Though the oil painting is dated 1811, Koch began working on it much earlier. In a letter to Peter Langer, dated 6 April 1811, he states that he started it in 1805, and in a letter of 4 June 1811 the artist mentions the completion of the picture (O.R. von Lutterotti, Joseph Anton Koch: 1768-1839: Leben und Werk: Mit einem vollständigen werkverzeichnis, Vienna and Munich, 1985, p. 286, no. G 16). Koch must have worked on the subject well before 1805; the Basel watercolour is dated by both Lutterotti and von Holst around 1794, when the artist was travelling through the Alps. Around that same time Koch depicted the Schmadribach Waterfall in another drawing in a private collection (Lutterotti, op. cit., no. Z 1068). The present drawing, possibly begun on the spot, must date from that same year. Around a decade after completing the Leipzig picture, the artist turned to the subject again in a picture showing a very similar view of the Schmadribach Waterfall, datable around 1821/22, now in the Neue Pinakothek, Munich (Inv. WAF 449; Lutterotti, op. cit., no. G 53, fig. XII).
The Schmadribach Waterfall is set on the eponymous stream at the end of the Lauterbrunnen Valley in the Bernese Oberland. In the background are the Grosshorn and Breithorn peaks. Koch renders every detail of the scene with great precision. The stream flows from the glacier over the cliff at the edge of the rocky plateau down into the valley far below, where it initially disappears behind a stand of firs, only to reappear as a calmly flowing streaim in the flatter area in the foreground.

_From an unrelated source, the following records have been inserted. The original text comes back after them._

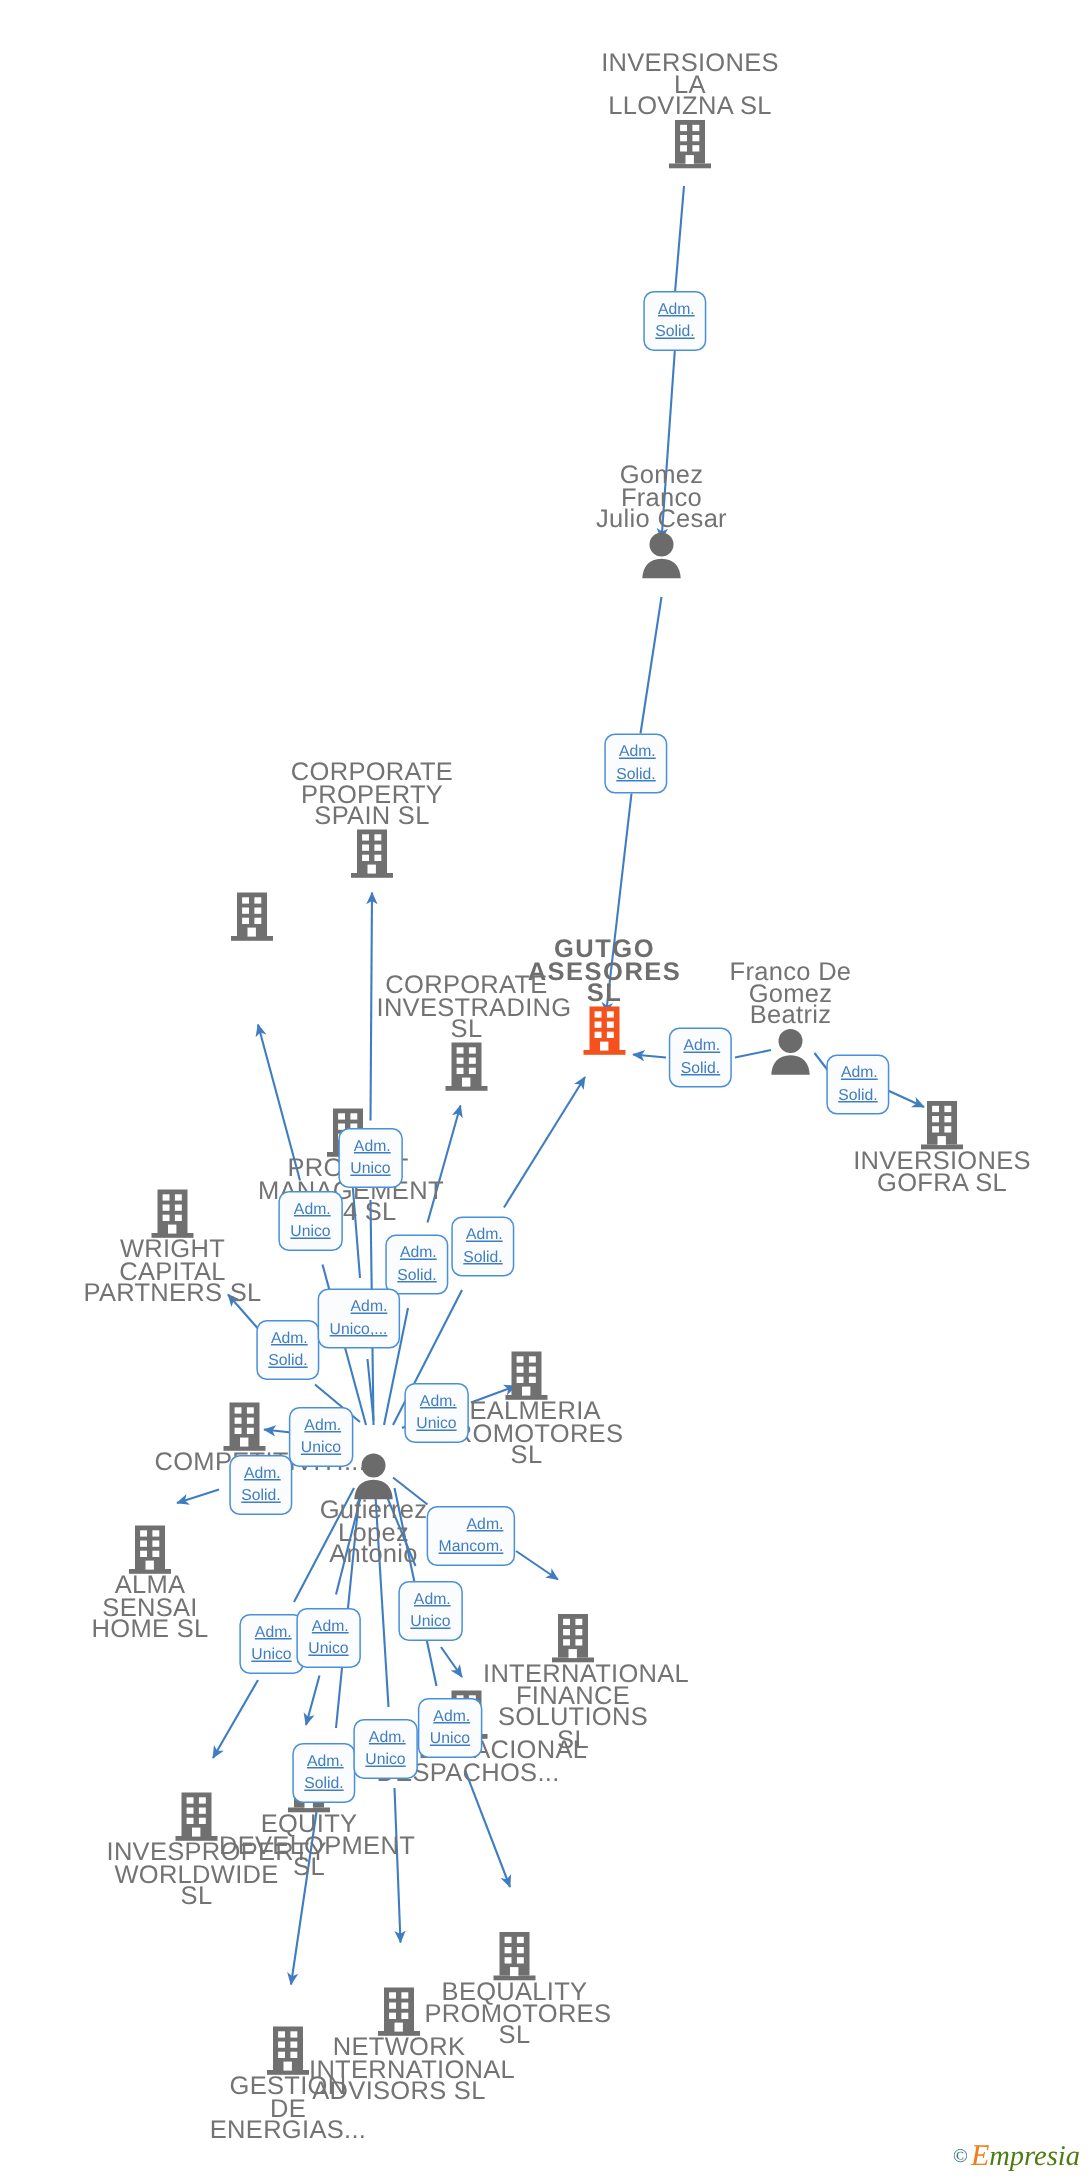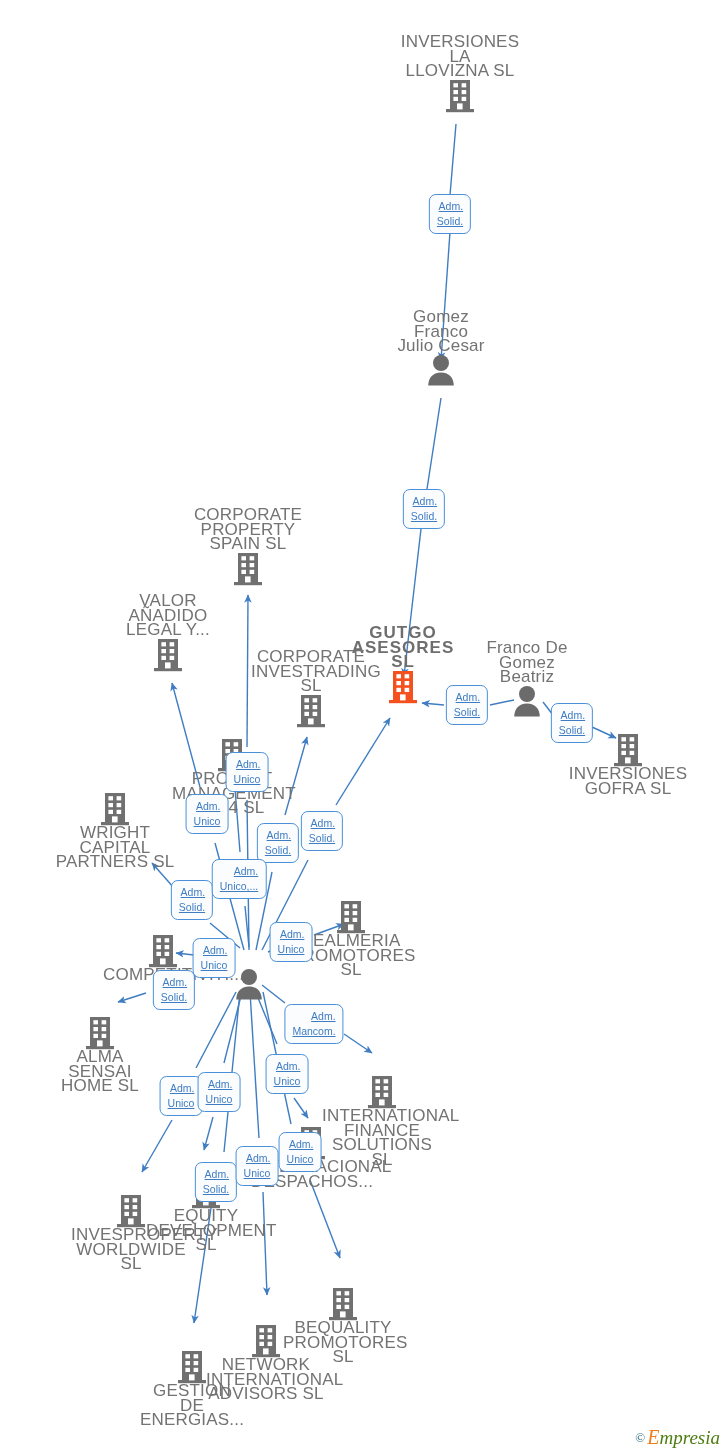"VALOR" div.node-label { html: <div>VALOR AÑADIDO LEGAL Y...</div> -> none }
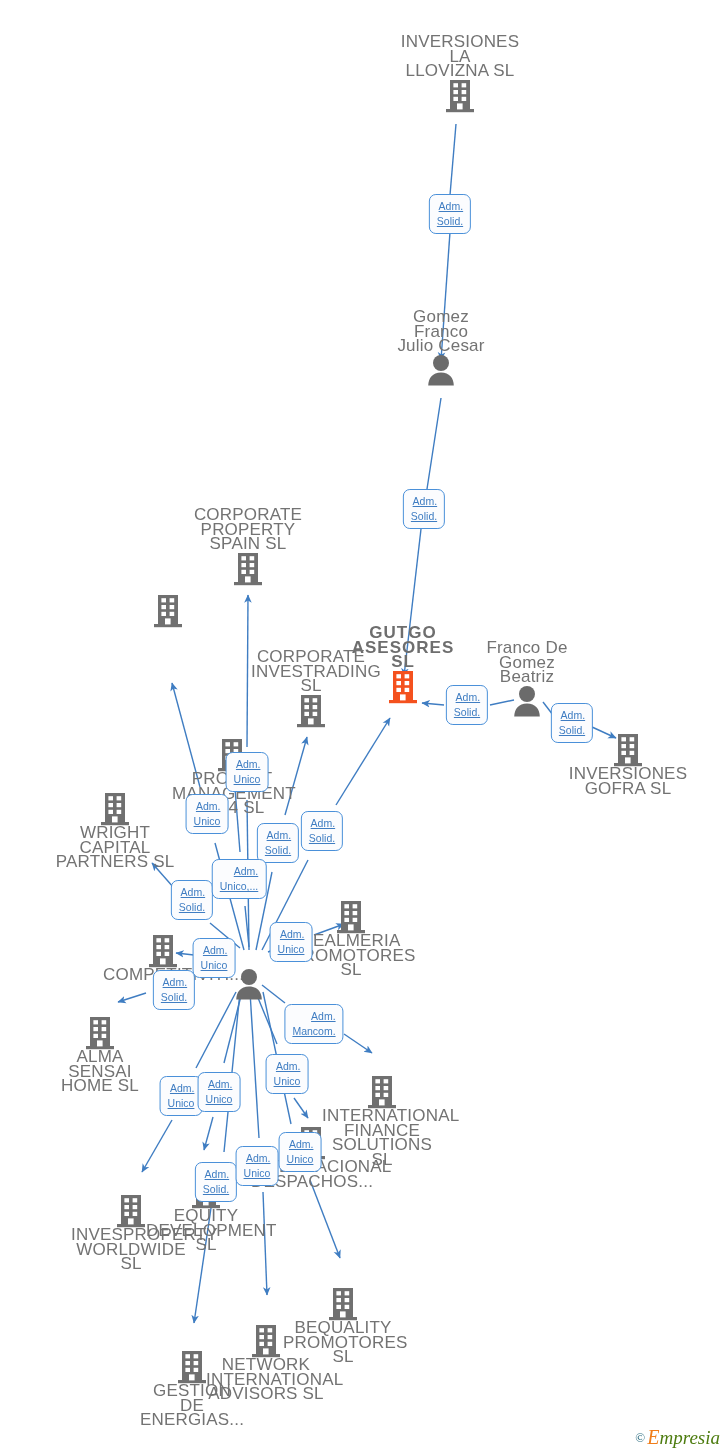"Gutierrez" div.node-label { html: none -> <div>Gutierrez Lopez Antonio</div> }
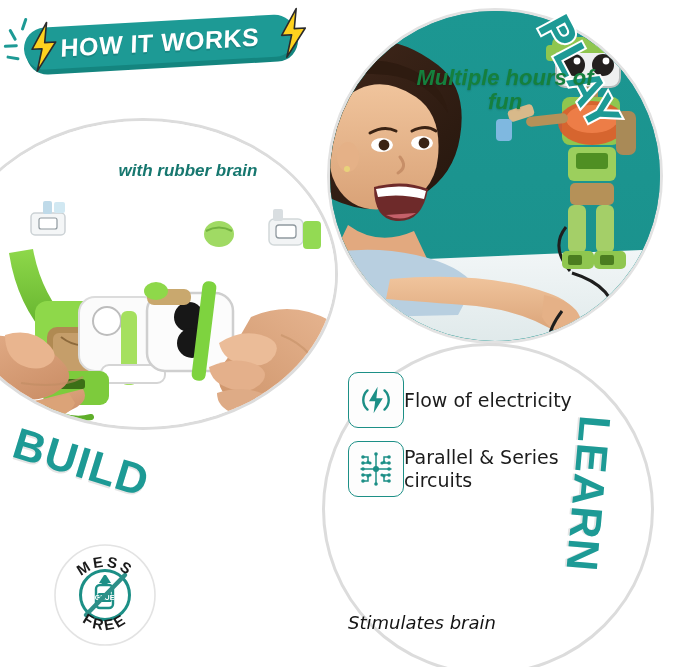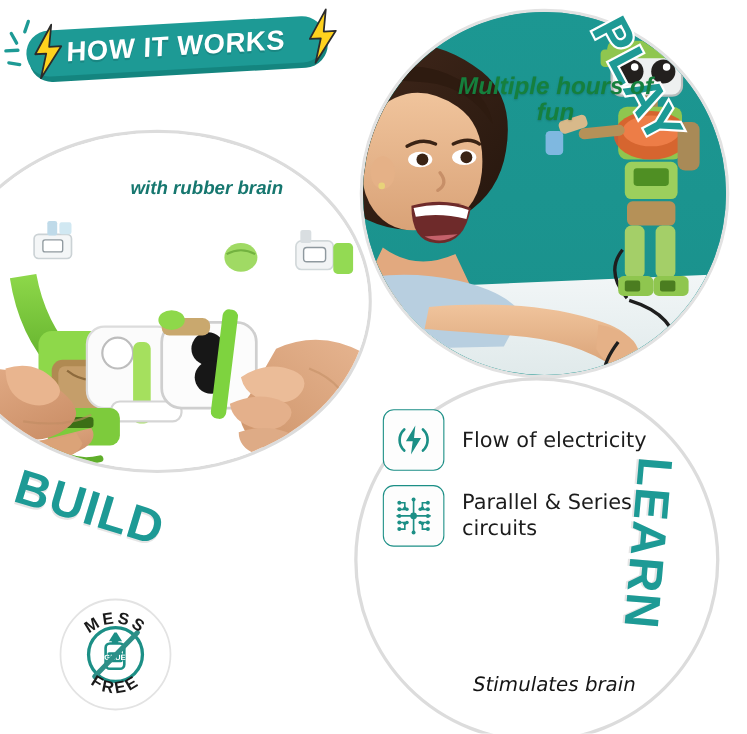"Flow of electricity" .learn-row { gap: 16px -> none }
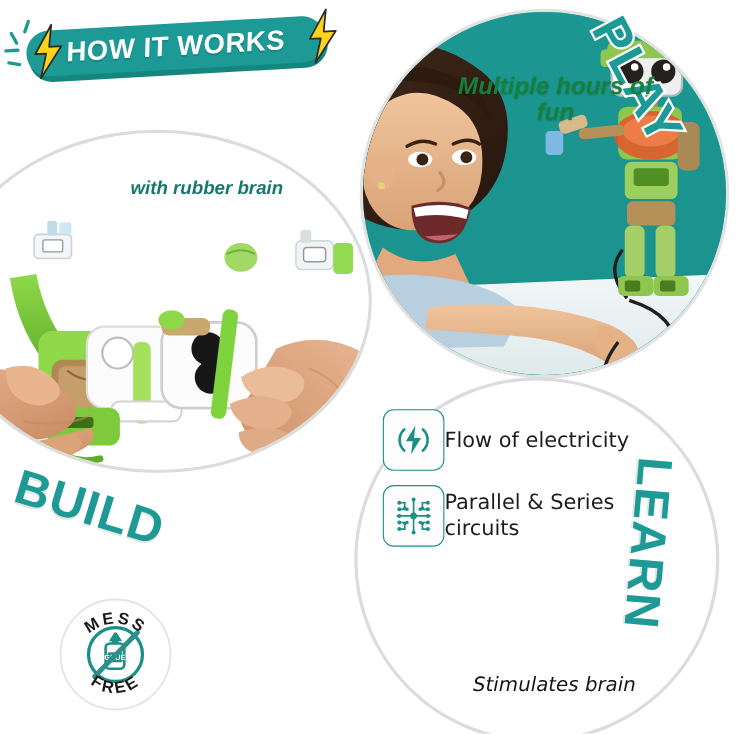"Stimulates brain" .learn-footer { text-align: right -> left }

Koch was one of the most important and influential landscape painters of his time. While being greatly influenced by Classical landscape painters like Claude and Poussin, the artist dramatically transformed Classical landscape painting. This is particularly evident in The Schmadribach Waterfall; although the landscape is still idealized, it contains a more scientific approach and deliberately omits classical or mythological figures. Instead, only a single traveller is included which emphasizes the vastness of the landscape. This work very directly illustrates contemporary natural philosophical theory and embodies Immanuel Kant's (1724-1804) 'Sublime' in nature as described in his Kritik der Urteilskraft (1790). Koch's aim was to present a landscape that would offer enlightened lovers of liberty a screen on which to project their ideas. By moving away from the Classical landscape tradition and introducing the 'Sublime' in his landscape paintings Koch's work expresses the transition to the Romantic landscape tradition that flourished later in the 19th Century.
Fig. 1. Joseph Anton Koch, The Schmadribach Waterfall, oil on canvas, Museum der bildenden Künste, Leipzig.
Fig. 2. Joseph Anton Koch, The Schmadribach Waterfall, watercolour, Kupferstichkabinett, Basel.